• _Task details_: Retype the entries, please, from their first line to the line containing "использования земельного участка</div>", exactly and only those lines, minus the pictures.
(Input material Opens)
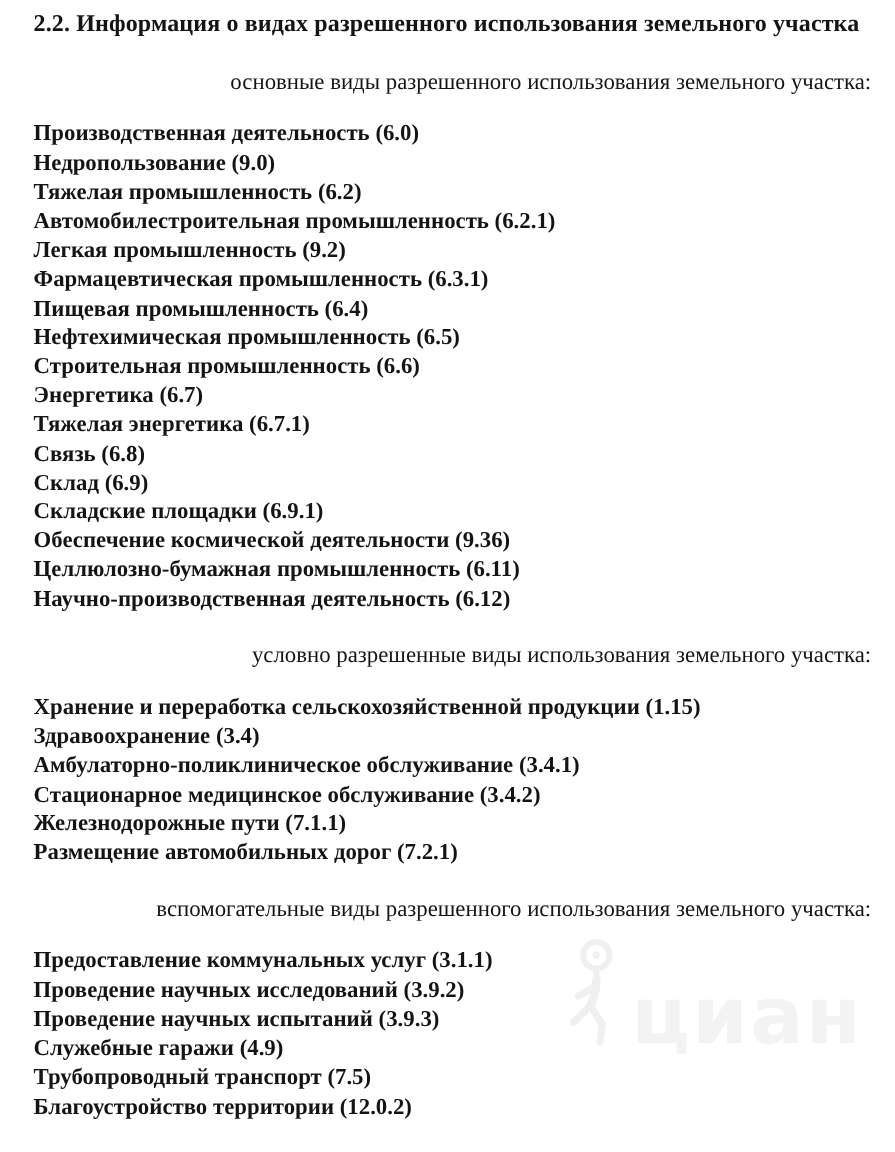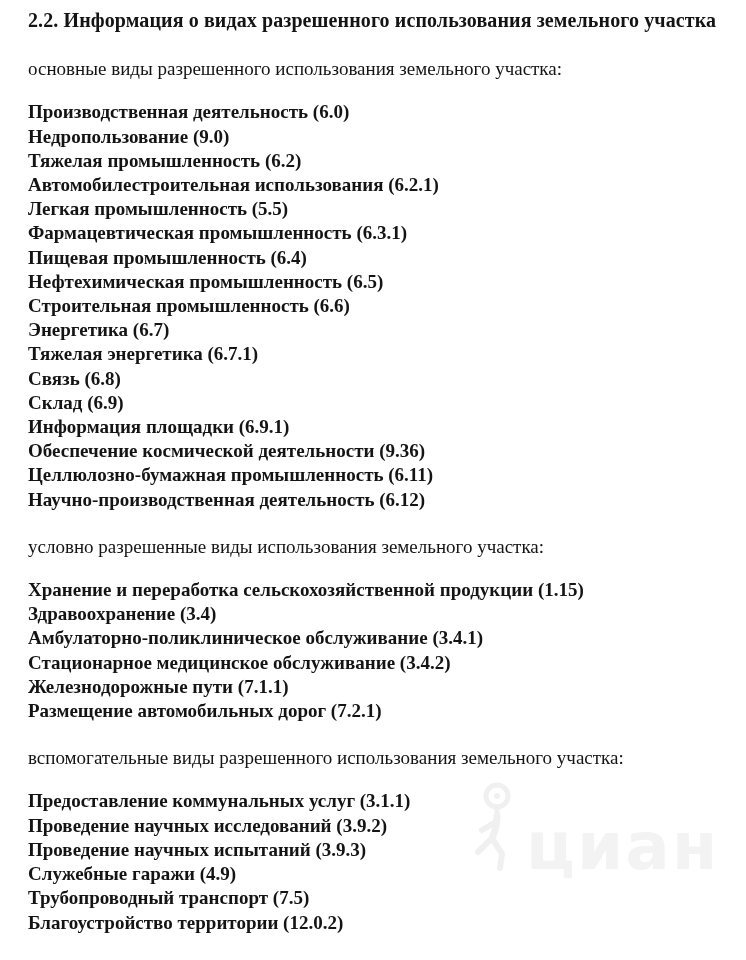--- a/index.html
+++ b/index.html
@@ -20,20 +20,21 @@
   .title {
     font-weight: bold;
     font-size: 20px;
     letter-spacing: 0.1px;
     white-space: nowrap;
     margin: 0 0 25px 0;
   }
   .section-header {
     margin: 0 0 19px 0;
     white-space: nowrap;
+    text-align: right;
   }
   .list { margin: 0 0 23px 0; }
   .line { white-space: nowrap; font-weight: bold; }
   
   .watermark {
     position: absolute;
     left: 472px;
     top: 782px;
     display: flex;
     align-items: flex-end;
@@ -57,31 +58,31 @@
 
 <div class="doc">
 
   <div class="title">2.2. Информация о видах разрешенного использования земельного участка</div>
 
   <div class="section-header">основные виды разрешенного использования земельного участка:</div>
   <div class="list">
     <div class="line">Производственная деятельность (6.0)</div>
     <div class="line">Недропользование (9.0)</div>
     <div class="line">Тяжелая промышленность (6.2)</div>
-    <div class="line">Автомобилестроительная использования (6.2.1)</div>
-    <div class="line">Легкая промышленность (5.5)</div>
+    <div class="line">Автомобилестроительная промышленность (6.2.1)</div>
+    <div class="line">Легкая промышленность (9.2)</div>
     <div class="line">Фармацевтическая промышленность (6.3.1)</div>
     <div class="line">Пищевая промышленность (6.4)</div>
     <div class="line">Нефтехимическая промышленность (6.5)</div>
     <div class="line">Строительная промышленность (6.6)</div>
     <div class="line">Энергетика (6.7)</div>
     <div class="line">Тяжелая энергетика (6.7.1)</div>
     <div class="line">Связь (6.8)</div>
     <div class="line">Склад (6.9)</div>
-    <div class="line">Информация площадки (6.9.1)</div>
+    <div class="line">Складские площадки (6.9.1)</div>
     <div class="line">Обеспечение космической деятельности (9.36)</div>
     <div class="line">Целлюлозно-бумажная промышленность (6.11)</div>
     <div class="line">Научно-производственная деятельность (6.12)</div>
   </div>
 
   <div class="section-header">условно разрешенные виды использования земельного участка:</div>
   <div class="list">
     <div class="line">Хранение и переработка сельскохозяйственной продукции (1.15)</div>
     <div class="line">Здравоохранение (3.4)</div>
     <div class="line">Амбулаторно-поликлиническое обслуживание (3.4.1)</div>

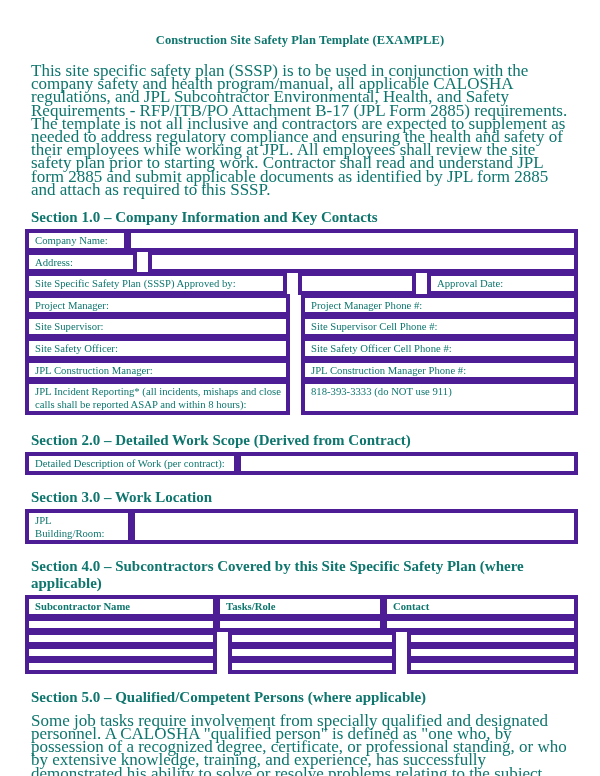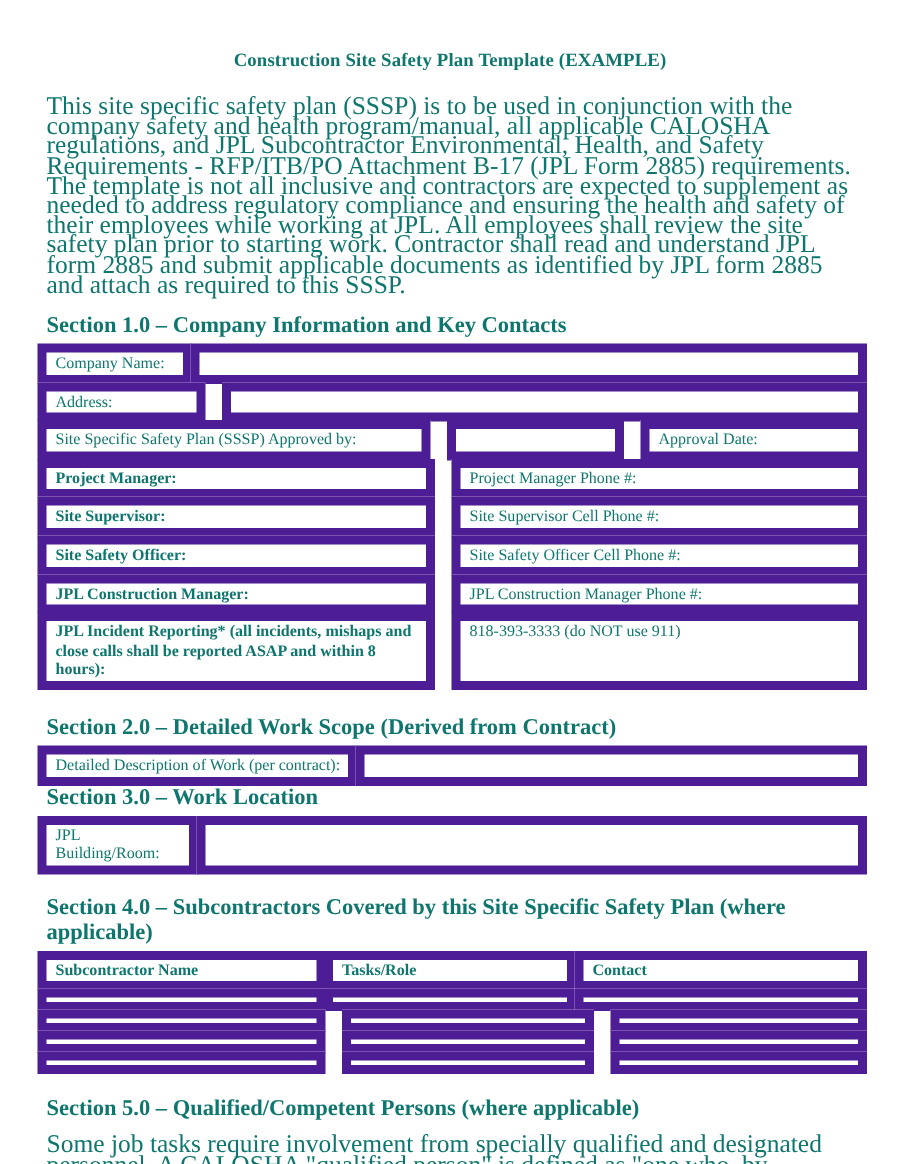--- a/index.html
+++ b/index.html
@@ -27,45 +27,45 @@
     line-height:13.2px;
     text-align:left;
   }
   .sec-heading {
     margin:0 25px 0 31px;
     font-size:15px;
     font-weight:bold;
   }
   .mt-s1 { margin-top:13px; }
   .mt-s2 { margin-top:17px; }
-  .mt-s3 { }
+  .mt-s3 { margin-top:14px; }
   .mt-s4 { margin-top:14px; }
   .mt-s5 { margin-top:15px; }
   .tbl { margin:3px 0 0 25px; width:553px; }
   .trow { display:flex; width:553px; box-sizing:border-box; }
   .trow + .trow { margin-top:-1px;gap:12px; }
   .tbody-collapse { margin-top:-1px; }
   .tbody-collapse .trow + .trow { margin-top:-1px; }
   .tcell {
-    border:6px solid #4c1d95;
+    border:4px solid #4c1d95;
     box-sizing:border-box;
     padding:1px 5px 1px 6px;
     font-size:10.7px;
     line-height:12.6px;
     min-height:15px;
     background:#fff;
   }
   .tcell + .tcell { margin-left:-1px; }
   .tcell.hdr { font-weight:bold; }
   .grow { flex:1 1 auto; }
   .w103 { flex:0 0 103px; }
   .w112 { flex:0 0 112px; }
   .w262 { flex:0 0 262px; }
   .w118 { flex:0 0 118px; }
-  .w265 { flex:0 0 265px;font-weight:bold; }
+  .w265 { flex:0 0 265px; }
   .w213 { flex:0 0 213px; }
   .w107 { flex:0 0 107px; }
   .w192 { flex:0 0 192px; }
   .w168 { flex:0 0 168px; }
   .s5-body { margin-top:8px; }
 </style>
 </head>
 <body>
 
 <div class="page">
(Input material Closes)
• _Written answer_:
--- a/index.html
+++ b/index.html
@@ -20,20 +20,21 @@
   .title {
     font-weight: bold;
     font-size: 20px;
     letter-spacing: 0.1px;
     white-space: nowrap;
     margin: 0 0 25px 0;
   }
   .section-header {
     margin: 0 0 19px 0;
     white-space: nowrap;
+    text-align: right;
   }
   .list { margin: 0 0 23px 0; }
   .line { white-space: nowrap; font-weight: bold; }
   
   .watermark {
     position: absolute;
     left: 472px;
     top: 782px;
     display: flex;
     align-items: flex-end;
@@ -57,31 +58,31 @@
 
 <div class="doc">
 
   <div class="title">2.2. Информация о видах разрешенного использования земельного участка</div>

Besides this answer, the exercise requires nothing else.